Um die Dienste des schwedischen Erfolgstrainers hatte sich ein heftiges Tauziehen entwickelt. Bis Dienstag zählte Vranjes noch zum kleinen Kreis der Kandidaten, die als Nachfolger für Bundestrainer Martin Heuberger gehandelt wurden. Jetzt will er sich auf die Arbeit mit der SG konzentrieren. „Wir wollen am liebsten alle Titel gewinnen“, meinte der 40-jährige Schwede. Im Juni hatte bereits der französische Topclub Paris St. Germain sein Interesse am Erfolgscoach bekundet – ohne Erfolg. „Ich habe immer betont, dass die SG eine Herzensangelegenheit für mich ist“, sagte Vranjes bereits damals.

Mit einem unveränderten Etat von rund sechs Millionen Euro geht der Tabellendritte der Vorsaison ins neue Spieljahr.

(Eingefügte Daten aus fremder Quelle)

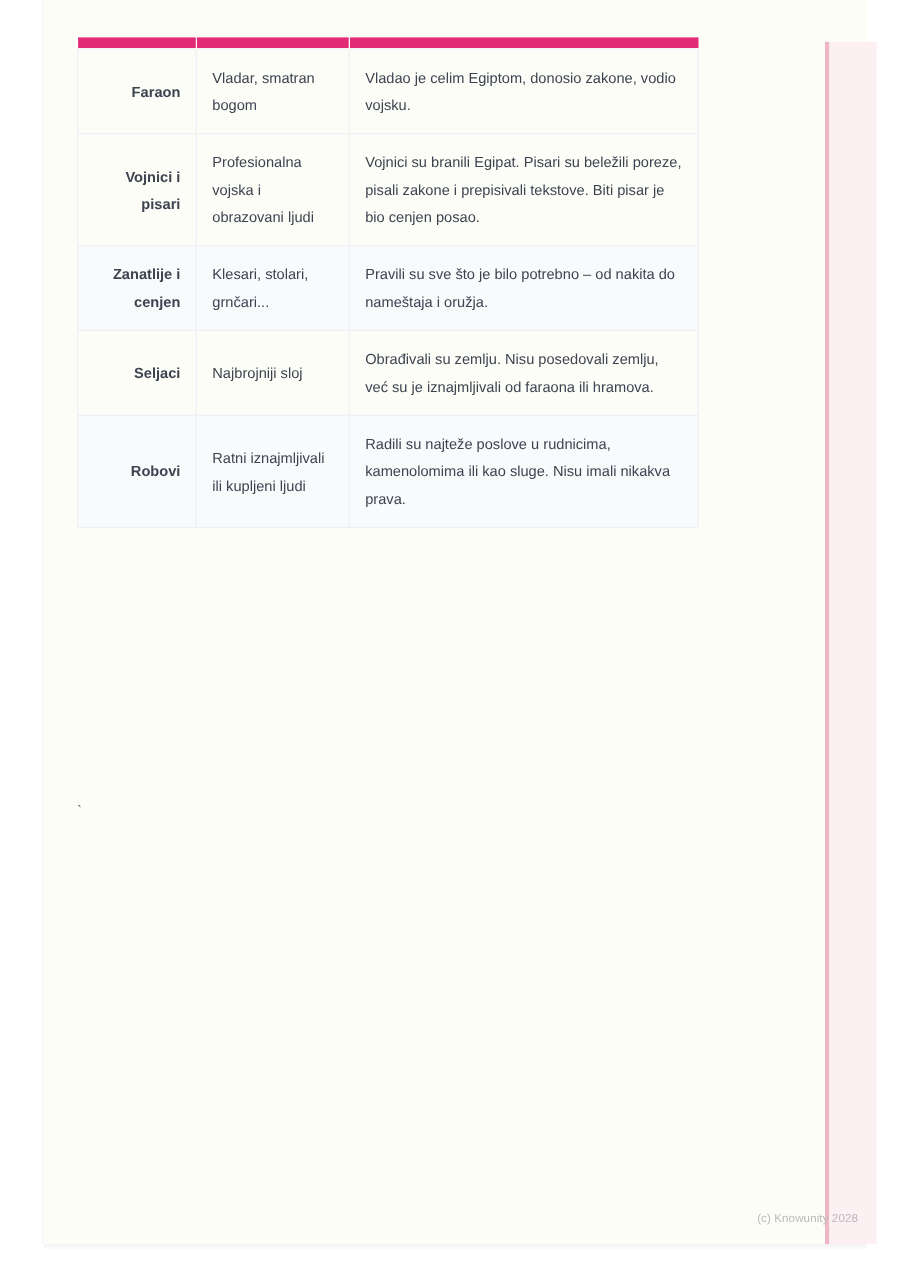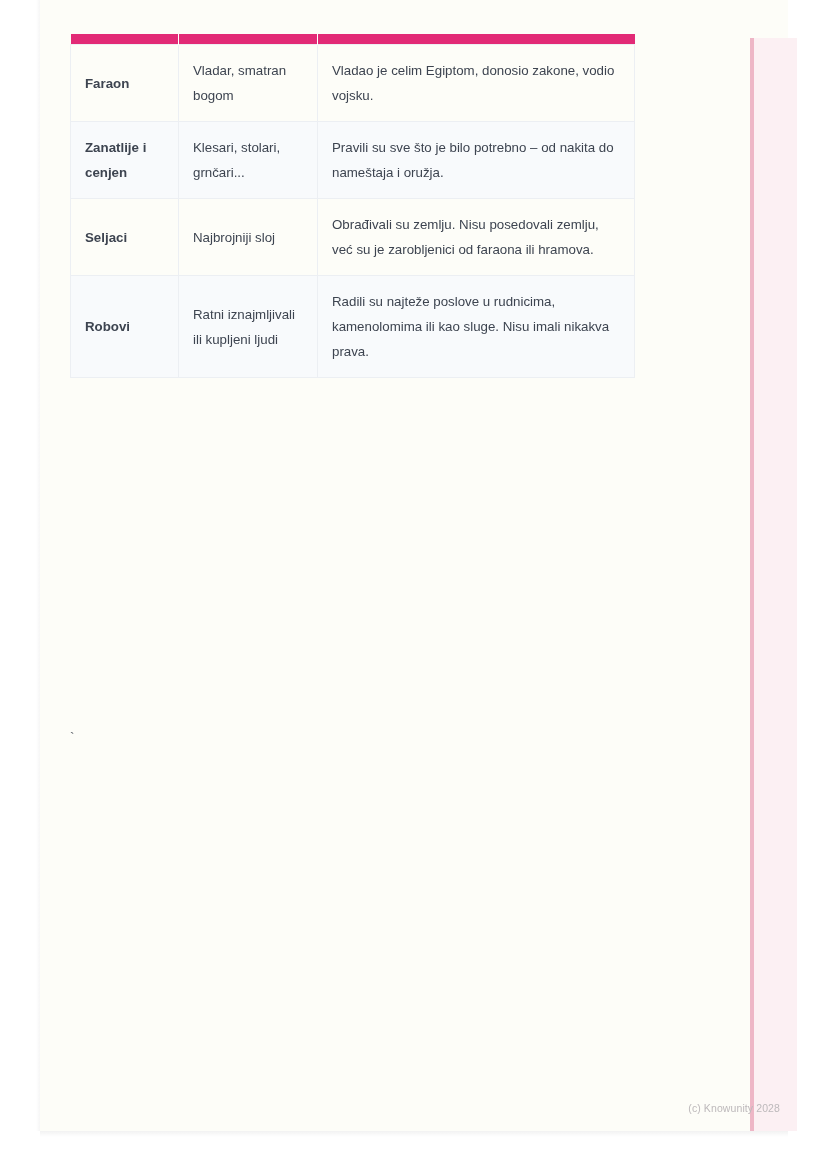--- a/index.html
+++ b/index.html
@@ -112,20 +112,21 @@
   }
   #data-table tbody tr.row-odd  td { background: #fdfdf8; }
   #data-table tbody tr.row-even td { background: #f8fafc; }
 
   td.col-term {
     font-weight: bold;
     color: #1f2633;
     font-size: 13.3px;
     line-height: 25px;
     word-break: break-word;
+    text-align: right;
   }
   td.col-desc {
     color: #424955;
     word-break: break-word;
   }
   td.col-detail {
     color: #3f4651;
     padding-left: 17px;
     padding-right: 18px;
   }
@@ -185,29 +186,34 @@
         <span class="hdr-label"></span>
       </th>
     </tr>
   </thead>
   <tbody>
     <tr class="row-odd">
       <td class="col-term">Faraon</td>
       <td class="col-desc">Vladar, smatran bogom</td>
       <td class="col-detail">Vladao je celim Egiptom, donosio zakone, vodio vojsku.</td>
     </tr>
+    <tr class="row-odd">
+      <td class="col-term">Vojnici i pisari</td>
+      <td class="col-desc">Profesionalna vojska i obrazovani ljudi</td>
+      <td class="col-detail">Vojnici su branili Egipat. Pisari su beležili poreze, pisali zakone i prepisivali tekstove. Biti pisar je bio cenjen posao.</td>
+    </tr>
     <tr class="row-even">
       <td class="col-term">Zanatlije i cenjen</td>
       <td class="col-desc">Klesari, stolari, grnčari...</td>
       <td class="col-detail">Pravili su sve što je bilo potrebno – od nakita do nameštaja i oružja.</td>
     </tr>
     <tr class="row-odd">
       <td class="col-term">Seljaci</td>
       <td class="col-desc">Najbrojniji sloj</td>
-      <td class="col-detail">Obrađivali su zemlju. Nisu posedovali zemlju, već su je zarobljenici od faraona ili hramova.</td>
+      <td class="col-detail">Obrađivali su zemlju. Nisu posedovali zemlju, već su je iznajmljivali od faraona ili hramova.</td>
     </tr>
     <tr class="row-even">
       <td class="col-term">Robovi</td>
       <td class="col-desc">Ratni iznajmljivali ili kupljeni ljudi</td>
       <td class="col-detail">Radili su najteže poslove u rudnicima, kamenolomima ili kao sluge. Nisu imali nikakva prava.</td>
     </tr>
   </tbody>
 </table>
 
 <div id="stray-mark">`</div>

Trotz einer Verjüngungskur der Mannschaft will Deutschlands nördlichster Erstligist in allen drei Wettbewerben erneut für Furore sorgen. In der Favoritenrolle sehen sich die Schleswig-Holsteiner für die am 23. August beginnende Saison allerdings nicht. „Man kann Titel nicht einfach wie reife Früchte von einem Strauß pflücken, aber wir wollen gerne alles daransetzen, um auch in der neuen Saison einen Titel nach Flensburg zu holen“, sagte SG-Manager Dierk Schmäschke.

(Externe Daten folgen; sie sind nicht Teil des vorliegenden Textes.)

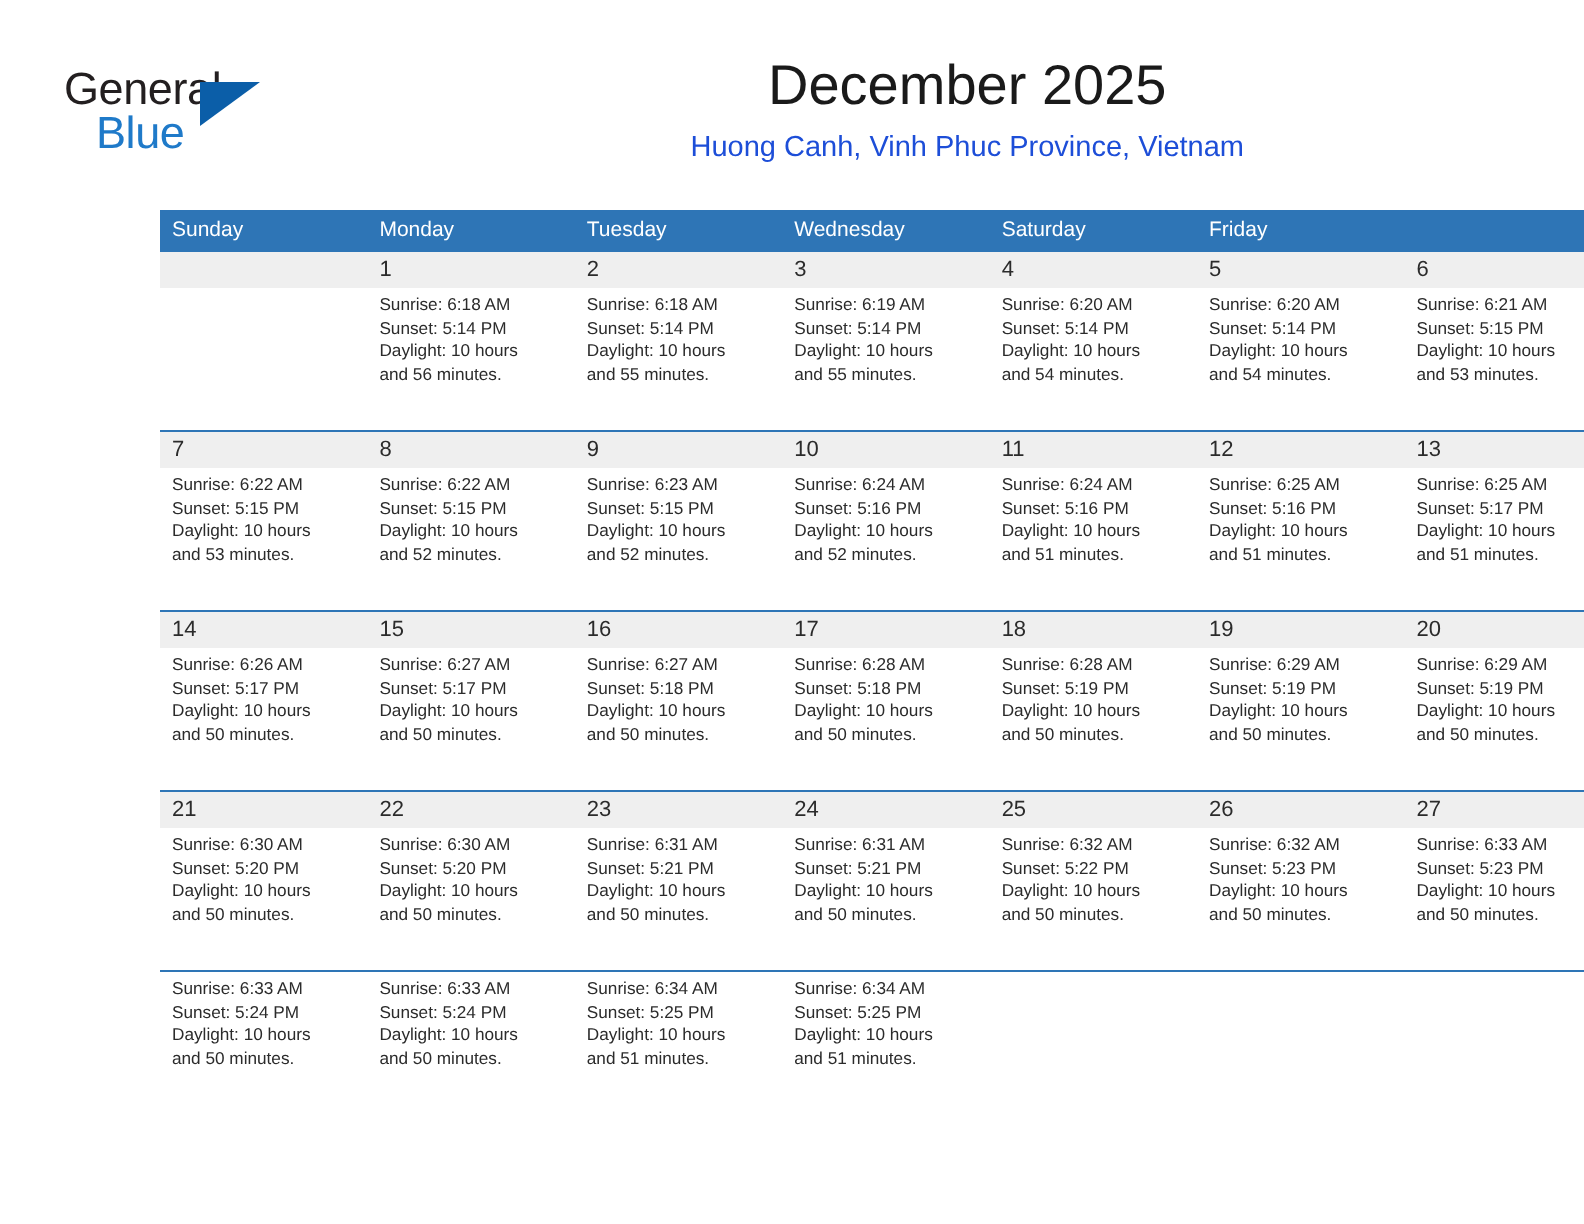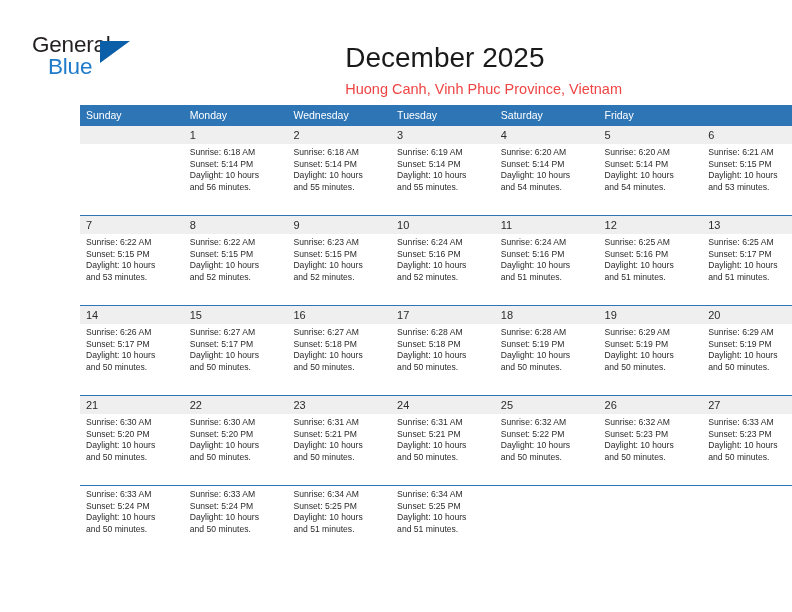--- a/index.html
+++ b/index.html
@@ -61,34 +61,34 @@
     top: 9px;
     width: 0;
     height: 0;
     border-left: 30px solid #0b5ea8;
     border-bottom: 22px solid transparent;
   }
 
   .title-block {
     position: absolute;
     right: 34px;
-    top: 43px;
-    text-align: left;
+    top: 28px;
+    text-align: center;
   }
   .cal-title {
     font-size: 28px;
     color: #1a1a1a;
     line-height: 1.08;
     white-space: nowrap;
     font-family: "Liberation Sans", sans-serif;
   }
   .cal-subtitle {
     margin-top: 8px;
     font-size: 14.5px;
-    color: #ef4444;
+    color: #1d4ed8;
     white-space: nowrap;
     font-family: "Liberation Sans", sans-serif;
   }
 
   
   .calendar {
     position: absolute;
     left: 32px;
     top: 105px;
     width: 726px;
@@ -171,22 +171,22 @@
       <div class="cal-title">December 2025</div>
       <div class="cal-subtitle">Huong Canh, Vinh Phuc Province, Vietnam</div>
     </div>
 
   </div>
 
   <div class="calendar">
     <div class="dow-row" id="dow-row">
         <div class="dow-cell">Sunday</div>
         <div class="dow-cell">Monday</div>
+        <div class="dow-cell">Tuesday</div>
         <div class="dow-cell">Wednesday</div>
-        <div class="dow-cell">Tuesday</div>
         <div class="dow-cell">Saturday</div>
         <div class="dow-cell">Friday</div>
       </div>
     <div id="weeks-container">
         <div class="week">
           <div class="week-numbers">
             <div class="num-cell"></div>
             <div class="num-cell">1</div>
             <div class="num-cell">2</div>
             <div class="num-cell">3</div>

Auf die Verpflichtung namhafter Neuzugänge wurde verzichtet. Mit einem aus eher unbekannten Skandinaviern bestehenden Quartett wollen die Flensburger jene Lücken schließen, die durch den Aderlaß entstanden sind. Immerhin verließen in Steffen Weinhold und Michael Knudsen zwei international gestandene Spieler den Verein. Ebenso wie Knudsen zog es auch den dänischen Torhüter Søren Rasmussen zurück in seine Heimat.

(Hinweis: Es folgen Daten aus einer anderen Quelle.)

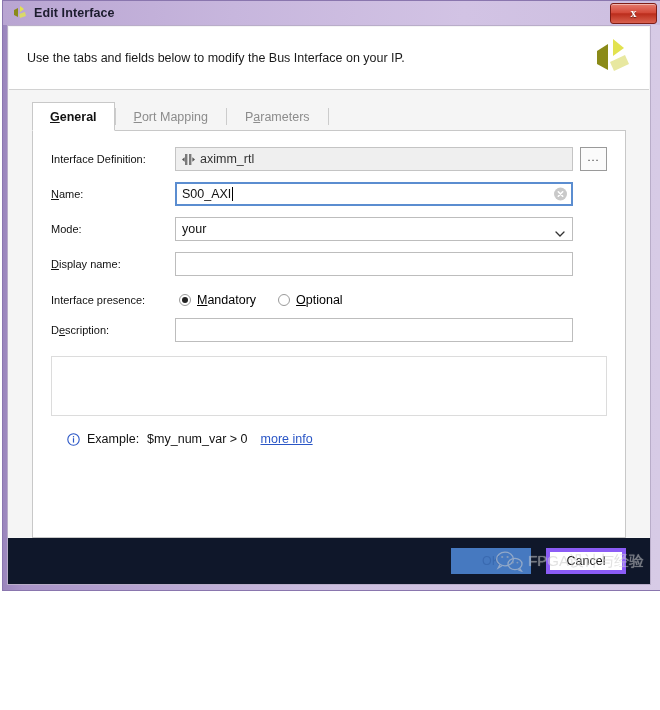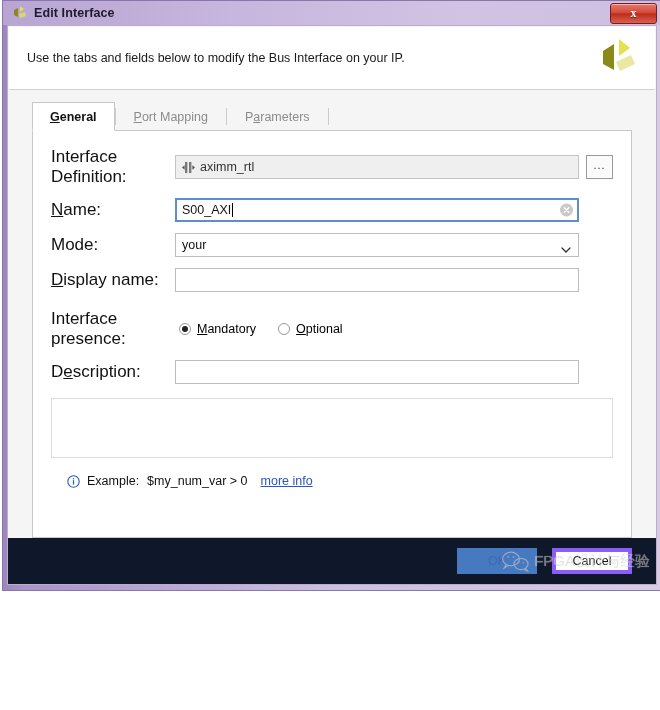--- a/index.html
+++ b/index.html
@@ -72,21 +72,21 @@
     color: #ffffff;
     font-size: 12px;
     font-weight: bold;
     font-family: "Liberation Serif", serif;
     text-shadow: 0 1px 1px rgba(0,0,0,0.5);
   }
 
   
   .dialog-body {
     flex: 1;
-    margin: 0 4px 5px 4px;
+    margin: 0 10px 5px 4px;
     background: #f5f5f5;
     border: 1px solid #b9adc9;
     display: flex;
     flex-direction: column;
     position: relative;
     overflow: hidden;
   }
 
   
   .banner {
@@ -172,21 +172,21 @@
 
   
   .frow {
     display: flex;
     align-items: center;
     margin-bottom: 11px;
   }
   .flabel {
     width: 124px;
     flex: 0 0 124px;
-    font-size: 17px;
+    font-size: 11px;
     color: #111111;
   }
   u { text-decoration: underline; }
 
   .field {
     flex: 1;
     height: 24px;
     box-sizing: border-box;
     border: 1px solid #bdbdbd;
     background: #ffffff;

In Johan Jakobsson führt ein international erfahrener Schwede die Neuzugänge an. Der 27 Jahre alte Nationalspieler hat die schwere Aufgabe, die Weinhold-Nachfolge anzutreten. Unter geringerem Erwartungsdruck stehen hingegen Kreisläufer Anders Zachariassen, Rückraum-Spieler Kasper Kisum und ihr dänischer Landsmann Kevin Möller, der an die Seite von Kult-Keeper Mattias Andersson getreten ist. Große Hoffnungen ruhen auf den Schultern von Lars Kaufmann, der nach einer mehr als einjährigen Verletzungspause sein Comeback feierte. Den wurfstarken Rückraum-Spieler hatten mehrere Knieverletzungen gestoppt.